Diana Marsland: I think one of the things is talking about sort of using the words, the middle manager, I think we describe it as managing in the middle. So it’s those people between the executive and frontline delivery which actually is most people in today’s flatter structures. That the focus and the idea came from mentoring teams.

 Over my career, I’ve seen some that work really well, some struggle. The common characteristic of those who work really effectively and support their teams is actually around the manager themselves. And that’s what makes a difference. Those people who took ownership and were confident to try new things to solve problems.

It was while I was a non-exec in the NHS and mentoring quite a number of teams. I tried to share things from my experience that I thought would be useful, but also sharing experience when those teams were doing really well, but even though I put a lot of time into it, my reach was really limited.

And that’s where the idea of a book was born, to put all of that in one place and to be able to share more widely. And I think the whole approach is there tends to be different bureaucratic hierarchical organizations any right way of doing things. And of course that’s not the reality. So what Julie and I were talking about was there’s no right way, but a range of things you can try.

And so that was sort of the origin of the book for me.

Alison Jones: And is there something about the current climate, do you think, that has made that space of being squeezed in the middle more problematic than before? Or do you just think it’s always been like this?

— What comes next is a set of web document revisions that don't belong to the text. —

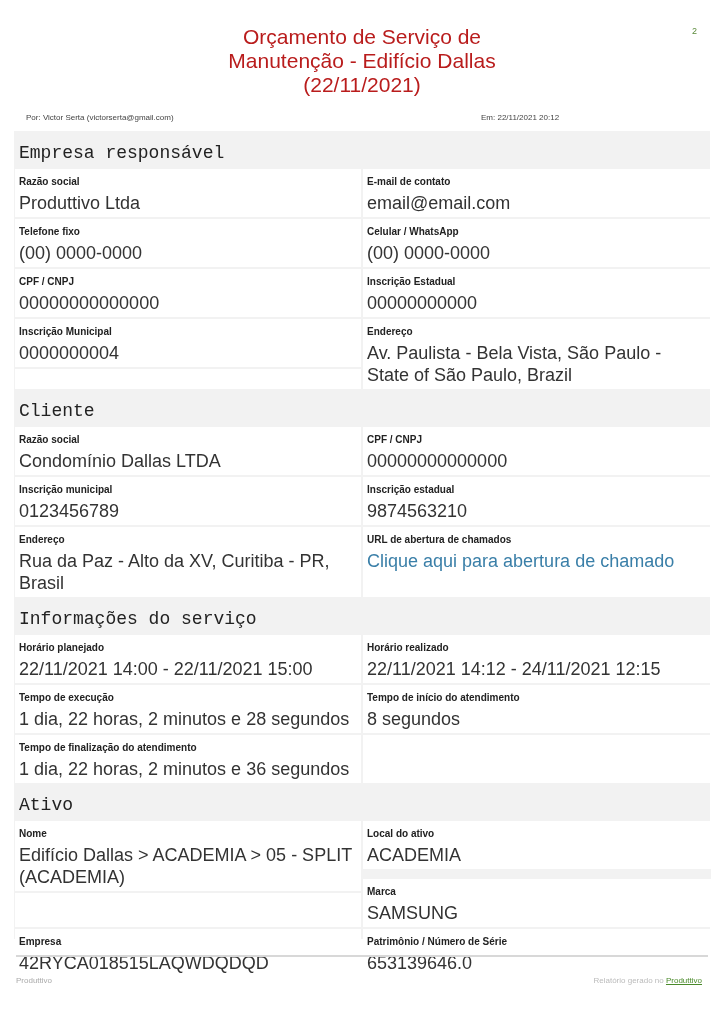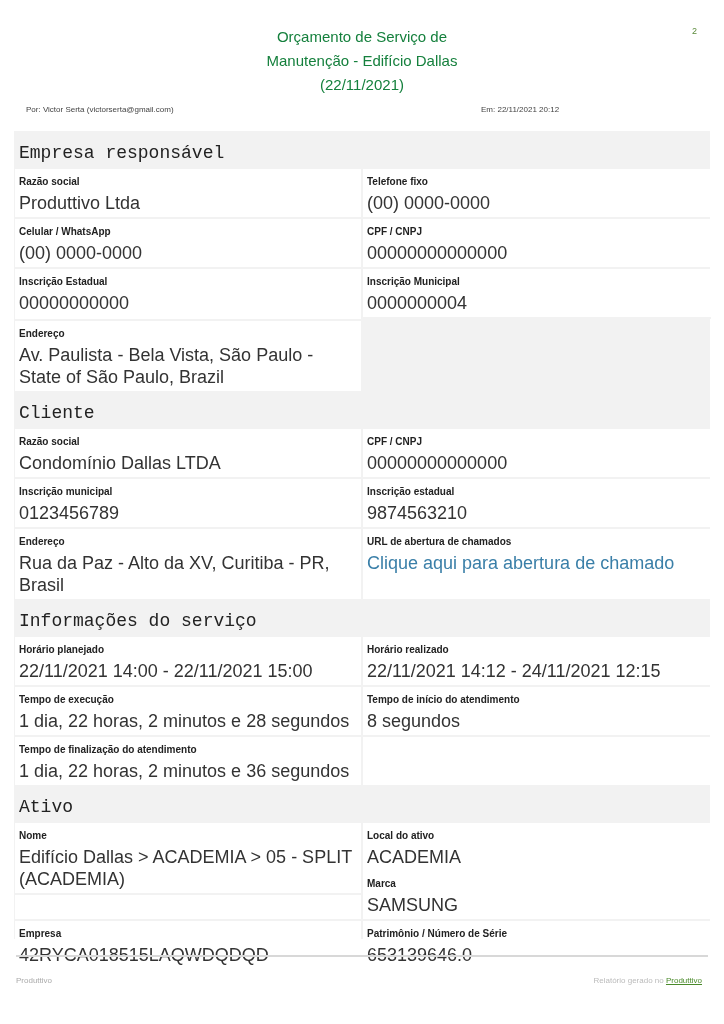"Orçamento de Serviço de" .title-line { color: #15803d -> #b91c1c; font-size: 15px -> 21px }
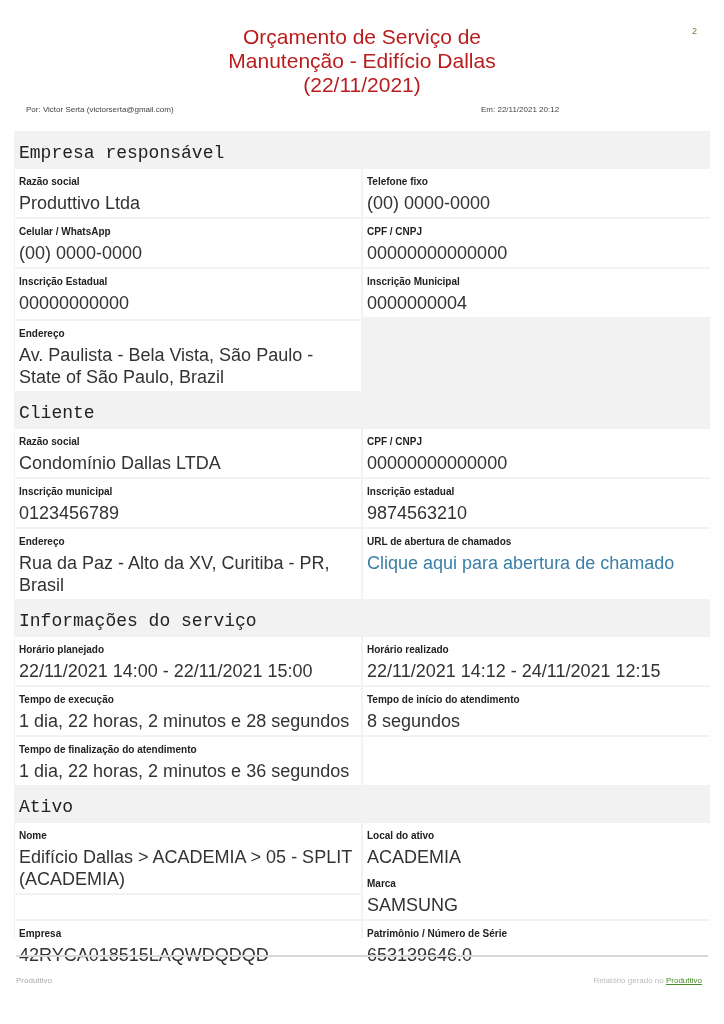"Por: Victor Serta" .meta-row { margin-top: 8px -> 16px }
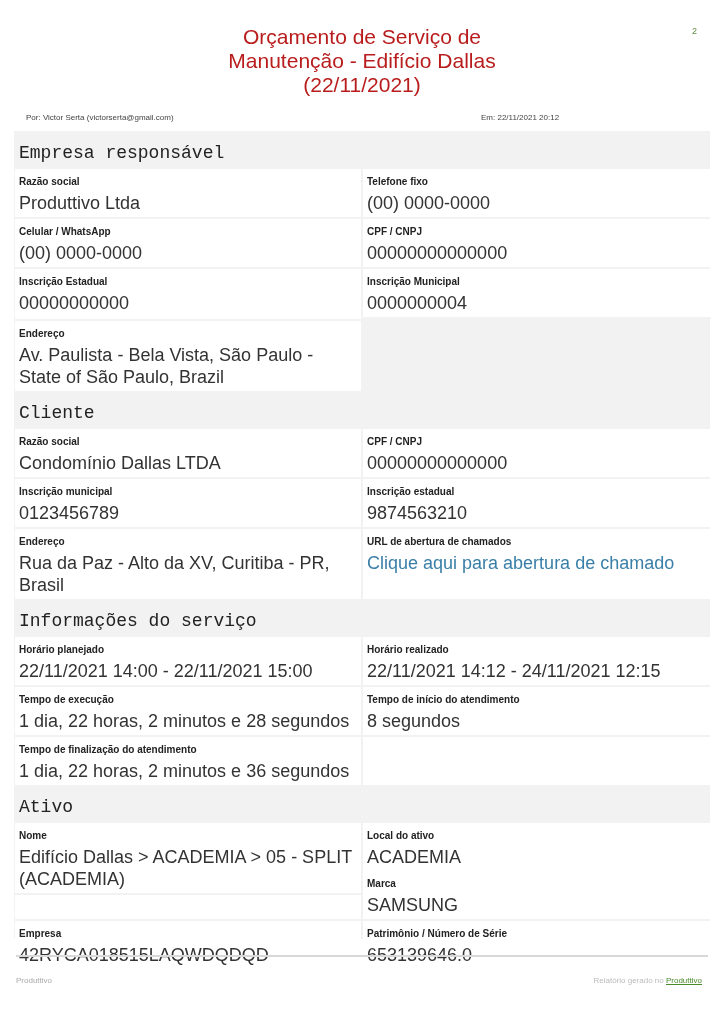"E-mail de contato" div.cell { html: none -> <div> <div>E-mail de contato</div> <div>email@email.com</div> </div> }
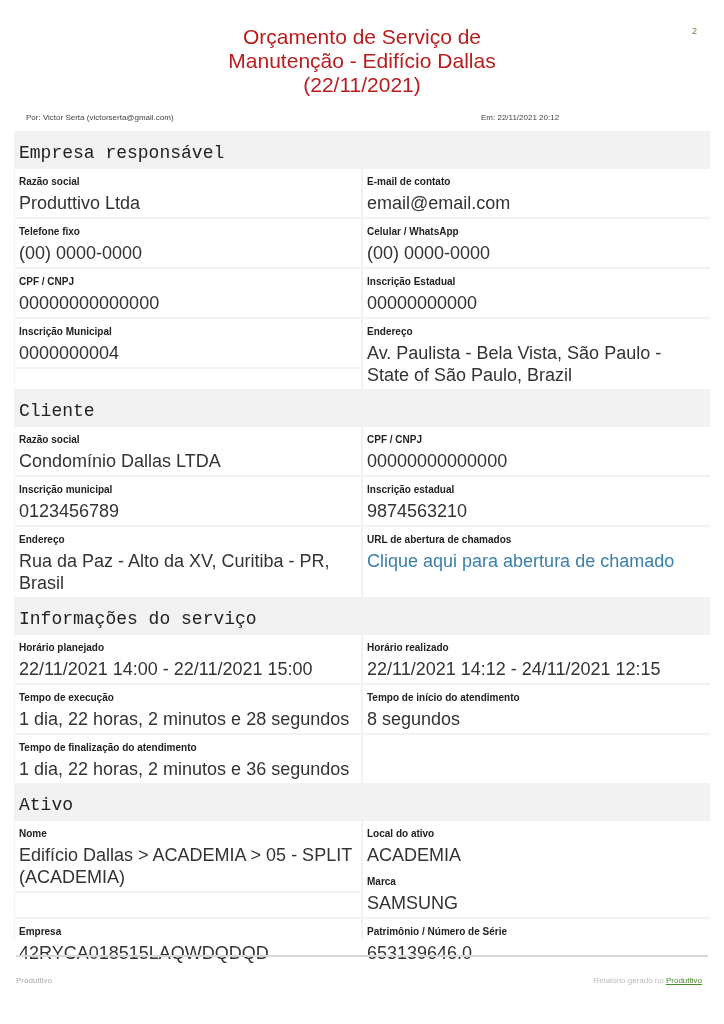"Local do ativo" .stack { row-gap: 0 -> 10px }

Julie Nerney: It’s interesting and we’re doing lots of work with different organizations over the past year, Alison, I think it just squeezes even further because you’ve got that perennial challenge of being in that part of the organization where you’re needing to understand the direction of travel and enact that, at the same time as looking after your team, and COVID has just made it harder.

It’s harder to stay connected, it’s harder to stay in touch with people, it has required much more effort, at the same time as people having to juggle the demands of the lockdown environment on their life outside of work, whether it’s family or other commitments.

And I think that that’s exacerbated it, but I think it’s the perennial challenge. It’s probably made it more vivid and people have felt it more acutely. And certainly that’s my experience talking to people. But I think it’s always been there and that’s why I think Diana’s idea was such a good one. It’s a perennial challenge for people in the middle of organizations.

Alison Jones: It really is, isn’t it? One thing that really struck me in reading your book was the way that you’re kind of poised between the doing and the thinking, and how easy it is for people to get sucked into the doing, which I imagine has been exacerbated hugely by COVID because there’s so much more to do, you know, in terms of just managing the operations of the business. I wonder, would you like to just talk a little bit about how you see that playing out at the moment and just generally for managers in the middle?

Diana Marsland: I think that Covid has made it really much, much more difficult because everybody was forced into using technology that they had to learn as they went along for the most people. But work processes were not geared to online, so things, simple things like meetings, you know, it has a different dynamic online.

There are some better things and some things are more difficult, things like onboarding, bringing new people into the team, all made much harder. So I think the real common area has been time to think, which we identify as being so important, the time to step back. And I think there just hasn’t been any of that recently.

Julie Nerney: Yes, yes, I’d agree. There’s something about the challenge isn’t there between people talking about is this management or is it about leadership? And, I think everybody has a leadership role to play in an organization, whether you’re in a leadership position as defined by an organizational hierarchy and that’s that balance between thinking and doing.

And, you know, I agree with Diana, I mean, I am in back-to-back screen meetings my entire life now and there’s no downtime, there’s none of the, kind of gentle rapport building that comes out of unstructured conversations. It’s much harder to collaborate.

It’s also, I think, much harder for people to, in new teams, to build that kind of trust and confidence in one another. And definitely for people at the start of their career, you forget how much you learn just by being present at events or hearing conversations in an office. And certainly the organizations I work with, managers are really struggling in helping giving the new starters in their team that real experiential learning of observing and witnessing things that just happen in an everyday environment.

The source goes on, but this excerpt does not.